(Exercise requirements):
All of the data must be retyped exactly, with nothing left out.

Web page revision data:

"""

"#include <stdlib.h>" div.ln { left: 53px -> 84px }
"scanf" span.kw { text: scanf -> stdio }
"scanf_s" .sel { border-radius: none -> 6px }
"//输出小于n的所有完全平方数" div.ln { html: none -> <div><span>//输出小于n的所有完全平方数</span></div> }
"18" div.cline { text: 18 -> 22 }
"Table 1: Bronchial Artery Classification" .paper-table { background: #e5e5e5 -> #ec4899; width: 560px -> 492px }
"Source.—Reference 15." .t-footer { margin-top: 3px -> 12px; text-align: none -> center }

"""

(Solution to this exercise):
"#include <stdlib.h>" div.ln { left: 53px -> 84px }
"scanf" span.kw { text: scanf -> stdio }
"scanf_s" .sel { border-radius: none -> 6px }
"//输出小于n的所有完全平方数" div.ln { html: none -> <div><span>//输出小于n的所有完全平方数</span></div> }
"18" div.cline { text: 18 -> 22 }
"Table 1: Bronchial Artery Classification" .paper-table { background: #e5e5e5 -> #ec4899; width: 560px -> 492px }
"Source.—Reference 15." .t-footer { margin-top: 3px -> 12px; text-align: none -> center }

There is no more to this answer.